岡田晴恵『感染症は世界史を動かす』(2006.2ちくま新書)読後感 | 前和光市長 松本たけひろ オフィシャルウェブサイト

岡田晴恵『感染症は世界史を動かす』(2006.2ちくま新書)読後感

岡田晴恵「感染症は世界史を動かす」読了。

岡田さんはテレビなどでの印象は「情念の人」なのですが、本書の文体もどちらかというと文芸畑の人の文章に近い印象。

読みにくいというか、内容からすると違和感のある読み心地で、ただ、感染症と世界史の関係を読み解く、という意味では十分な情報を得ることが出来ました。

また、本書が鳥インフルエンザのパンデミックに関する関心が高い時期に書かれたこともあり、鳥インフルエンザに関する記述に力が入っていました。

 

本書はヨーロッパを中心とした西洋史におけるハンセン病、ペスト、梅毒、結核、インフルエンザという5つの感染症とその時代のトピックを結び付けて、当時のそれぞれの感染症の流行の様子や時代背景、人々の暮らしとの関係を読み解いていく、というスタイル。

 

ハンセン病パートでは、アレキサンダー大王の遠征でもともと熱帯地方の病気だったハンセン病(*1)がインドや中東に広まったこと、さらには十字軍の遠征によりヨーロッパに持ち帰られた史実が語られます。

そして、イエスがハンセン病の患者をいやす奇跡を見せることで人々の心のよりどころとなって行ったことにも言及があります。

 

黒死病パートでは、1338年の中央アジア・カジキスタンで発生した疫病がそれぞれカスピ海と黒海の北端と南端を通ってコクスタンティノープルを経由し全ヨーロッパに侵入していく様が語られます。

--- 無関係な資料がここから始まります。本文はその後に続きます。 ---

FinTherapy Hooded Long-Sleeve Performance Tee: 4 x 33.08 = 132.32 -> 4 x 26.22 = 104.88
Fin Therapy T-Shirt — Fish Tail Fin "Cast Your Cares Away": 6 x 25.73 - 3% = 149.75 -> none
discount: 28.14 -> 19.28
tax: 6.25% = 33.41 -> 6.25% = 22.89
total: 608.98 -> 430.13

黒死病の情報を得ていたジェノヴァで寄港を拒否された船がその競争相手マルセイユに入港。いったんは水際で侵入を食い止めたジェノヴァにも結局ペストは侵入し多数の人々が命を落とす。

 

梅毒パートでは、コロンブスらが新大陸から持ち帰った梅毒が、ルネサンスという性に開放的な時代を背景として大変な勢いで広がって行ったこと、さらには1494年のイタリア戦争が全ヨーロッパへの拡散の要因となったことが語られます。フランス軍を率いていったシャルル八世自身もこの病に侵され、彼らはこれを「ナポリ病」と、逆にイタリアの人々はこれを「フランス病」と呼ぶなど、今の国会ではないですが、都合の悪いものは敵方のせいにする風潮は古今東西同じのようです。

 

この次に短い「公衆衛生」のパートがあります。

検疫の始まりはヴェネチアにあり、東洋から来た船を40日間留め置いたこと、保健所の始まりは14世紀半ばの都市の対策委員会にあること、修道院が医療の場になっていたことなどが語られます。

 

結核パートでは、まず結核と文学の関係が語られます。このパートだけはなぜか日本文学の関係者がどんどん出てきます。さすがは一昔前の国民病です。

さて、結核パートの主役は突然エンゲルスになります。エンゲルス目線で語られるのは世界の工場ロンドンでの悲惨極まる労働環境と生活環境。そこはまさに貧困と悪い衛生状態という結核の温床であり、エンゲルスは彼らの生活を取材することで労働者階級の置かれた厳しい状況を告発していく。

 

最後はインフルエンザパート。特に印象的なのは第一次世界大戦を終わらせた、というお話。フランスを攻略し優勢だったドイツ軍がいわゆる「スペイン風邪」でバタバタと倒れ、戦局は膠着。やがて講和につながっていく。

ちなみに、戦場にこれを持ち込んだのはアメリカ軍で、それなのにスペイン風邪と呼ばれたのは戦略上各国がその流行を隠し、スペインだけが馬鹿正直に感染状況を公表したためについた名前なのだそう。

 

そして本書のおまけは新型インフル対策。一番がっかりしたのは鴨の腸管には過去に流行したものも含め、あらゆる新型インフルエンザがいて、再登板を狙っているということ。そして、新型インフルの発生のしくみについてもおさらいさせていただきました。

 

本書は最後の新型インフルのところが古くなってしまっている他は、情報量的にも適切で、感染症と世界史という興味深い分野の楽しい入り口になることと思います。

 

*1 インド周辺が原産地との説もあり。